[FFmpeg-devel] [PATCH] avfilter, swresample, swscale: use fabs, fabsf instead of FFABS

Ganesh Ajjanagadde gajjanag at mit.edu
Thu Oct 22 22:17:31 CEST 2015


On Fri, Oct 16, 2015 at 7:53 AM, Ganesh Ajjanagadde <gajjanag at mit.edu> wrote:
> On Fri, Oct 16, 2015 at 7:30 AM, Michael Niedermayer
> <michael at niedermayer.cc> wrote:
>> On Thu, Oct 15, 2015 at 06:38:10AM -0400, Ganesh Ajjanagadde wrote:
>>> On Wed, Oct 14, 2015 at 6:53 AM, Hendrik Leppkes <h.leppkes at gmail.com> wrote:
>>> > On Wed, Oct 14, 2015 at 12:49 PM, Carl Eugen Hoyos <cehoyos at ag.or.at> wrote:
>>> >> Ganesh Ajjanagadde <gajjanag <at> mit.edu> writes:
>>> >>
>>> >>> What? My numbers actually show that the new code may be faster -
>>> >>
>>> >> No, you are misunderstanding the numbers you posted.
>>> >> (Or I misunderstand them but nobody said so yet.)
>>> >>
>>> >> Highest runs are most relevant, skips have to be
>>> >> avoided (afaik).
>>> >>
>>> >> [...]
>>> >>
>>> >>> If you continue to post such stuff that has no basis, I might actually
>>> >>> get tempted into finding out for which floating point values the new
>>> >>> code is significantly faster, craft a relevant audio file, and post it
>>> >>> showing a huge performance difference - my random numbers benchmark
>>> >>> shows there must exist such values.
>>> >>
>>> >> Please do so!
>>> >>
>>> >>> > The more important question is if you can see the same
>>> >>> > changes in the disassembly of af_astats.o as what
>>> >>> > ubitux posted here for a short test function?
>>> >>>
>>> >>> I do. He uses clang/gcc, so do I.
>>> >>
>>> >> Sorry, my understanding fails here (I am not a native speaker):
>>> >> You did look at the disassembly of af_astats.o and there is
>>> >> inlined code instead of a function call?
>>> >>
>>> >>> The reason (irrelevant) is that both
>>> >>> of us run Arch.
>>> >>>
>>> >>> What is "more relevant" is if _you_ can see the changes
>>> >>> on some non Linux platform.
>>> >>
>>> >> If you could show that it is faster on any platform
>>> >> I would already be happy!
>>> >>
>>> >
>>> > A more important check would be that its not significantly slower on
>>> > any other platform.
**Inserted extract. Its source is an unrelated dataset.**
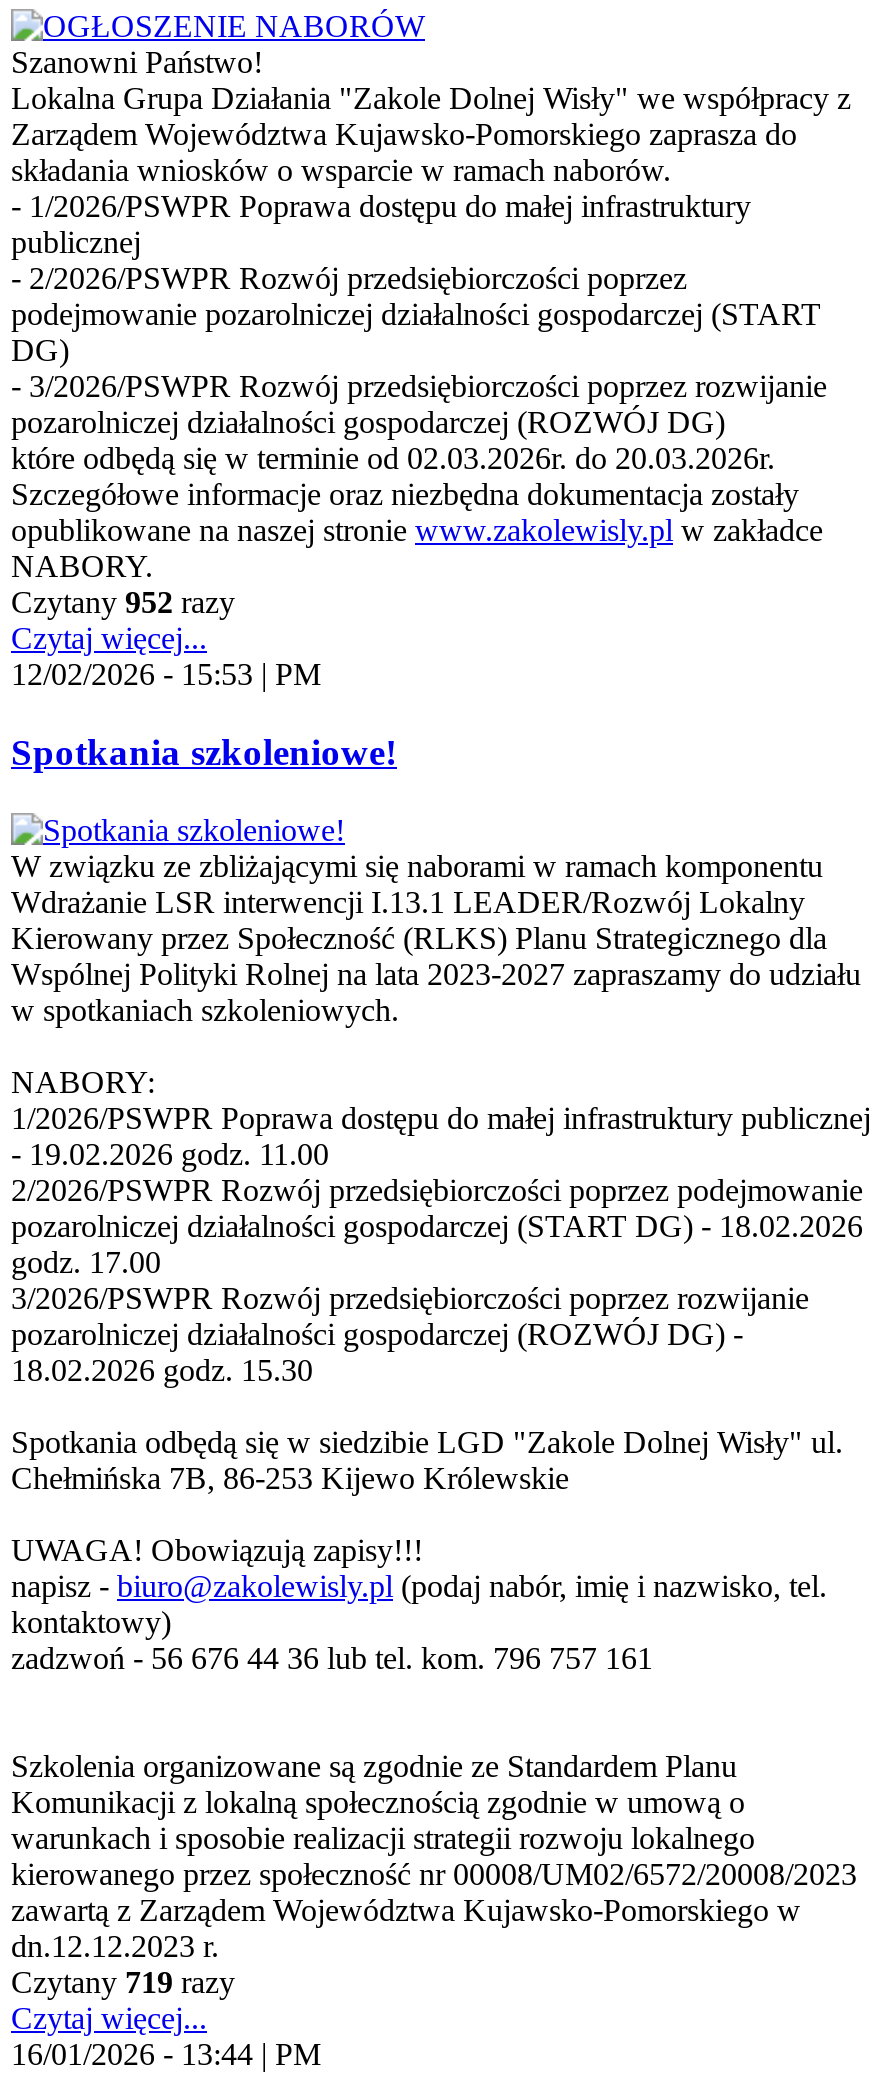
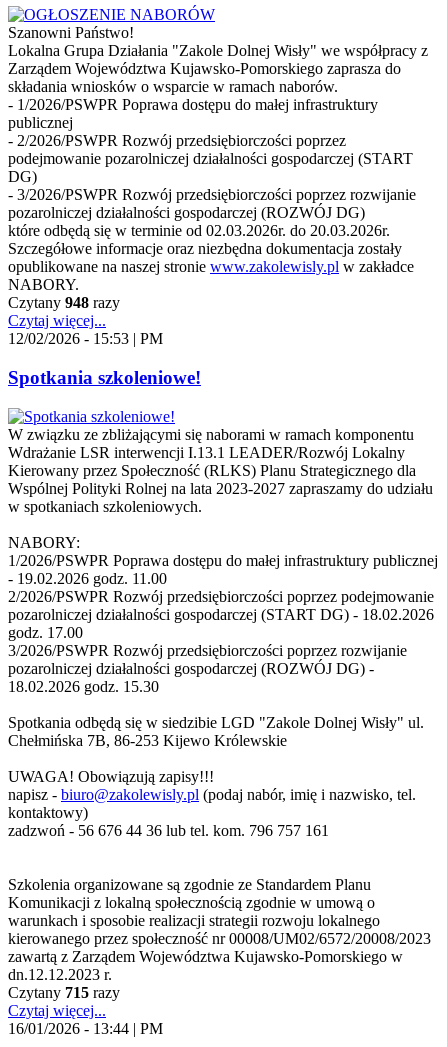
- Czytany 952 razy
+ Czytany 948 razy

- Czytany 719 razy
+ Czytany 715 razy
Just because one compiler/glibc combination
>>> > manages to produce an efficient inlined function doesn't necessarily
>>> > mean that some other compiler or libc couldn't produce a full function
>>> > call with all the overhead that comes with it, becoming significantly
>>> > slower.
>>>
>>> As I point out, all a libc implementer needs to do to be on par with
>>> the macro is to add the inline keyword. This was added in c99. If said
>>> libc does not, then it is fundamentally broken from a performance
>>> perspective. A beginning programmer can do that in a couple of
>>> minutes. Fix upstream and complain to them if it does not inline.
>>
>> I dont know how the latest compilers handle "inline" but a few years
>> ago gcc was rather dumb about inlining, and i think its not easy for
>> a compiler to be actually not "dumb"
>>
>> A compiler cannot inline everything that has the inline keyword,
>> it would lead (for some source code) to an explosion on size and
>> compile time.
>> and a good compiler will want to inline some functions even if they
>> do not have the inline keyword
>> Also its not easy to know for a compiler what to
>> inline and what not, there could be 10 functions a1(),a2(), a3(), ...
>> each calling the previous 10 times ...
>> the way gcc handled this (in the past and AFAIK at least) is to have
>> various complicated thresholds that limit the amount of inlining.
>> The big annoyance with this (years ago at least) was that if you
>> forced a function to be inlined by "force" gcc would then stop
>> inlining something else and you ended up either forcing every single
>> function you needed inlined or would have had to tune the thresholds
>>
>> it would be interresting to check if replacing FFABS by fabs causes
>> any big changes to inlining behavior (maybe that can be done by
>> comparing the list of symbols in the object files as fully inlined
>> functions s´wouldnt show up but maybe there are other ways)
>>
>> anyway iam not against using fabs() for float/double FFABS()
>> i just think some assumtations in this thread are possibly too
>> optimistic, but its quite possible these replacements are all fine
>> and the changes in inlining if any have no performance impact
>
> I myself am not "optimistic" in the sense that I think most of the
> time this will have zero change. All I am saying is that in cases
> where there is a difference, it will likely be in favor of fabs, etc
> and not the macro due to reasons I mentioned in the long commit
> message I posted.
>
>>
>> also if a *abs is implemented by using a branch (as in if its positive
>> jump over a negate instruction) then branch prediction can play a
>> sigificant role in performance, that is random values would be alot
>> slower than the same values ordered
>
> Maybe this is why I get such a large difference between fabs and FFABS
> in favor of fabs - I just keep random numbers with no ordering. If
> true, this is definitely in fabs's favor.
>
>> a good implementation should not use a branch though, abs for floats
>> and doubles is just setting the sign bit basically, platforms should
>> have a dedicated instruction for that or in some cases a integer
>> and/or could maybe even be used
>
> That was the point of the original libc link - I am somewhat annoyed
> that some dismissed it as "irrelevant" in a cavalier manner.
> Basically, what the glibc people observed was that the compiler was
> not always optimizing FFABS correctly (as compared to fabs etc). Maybe
> this leads to a performance difference.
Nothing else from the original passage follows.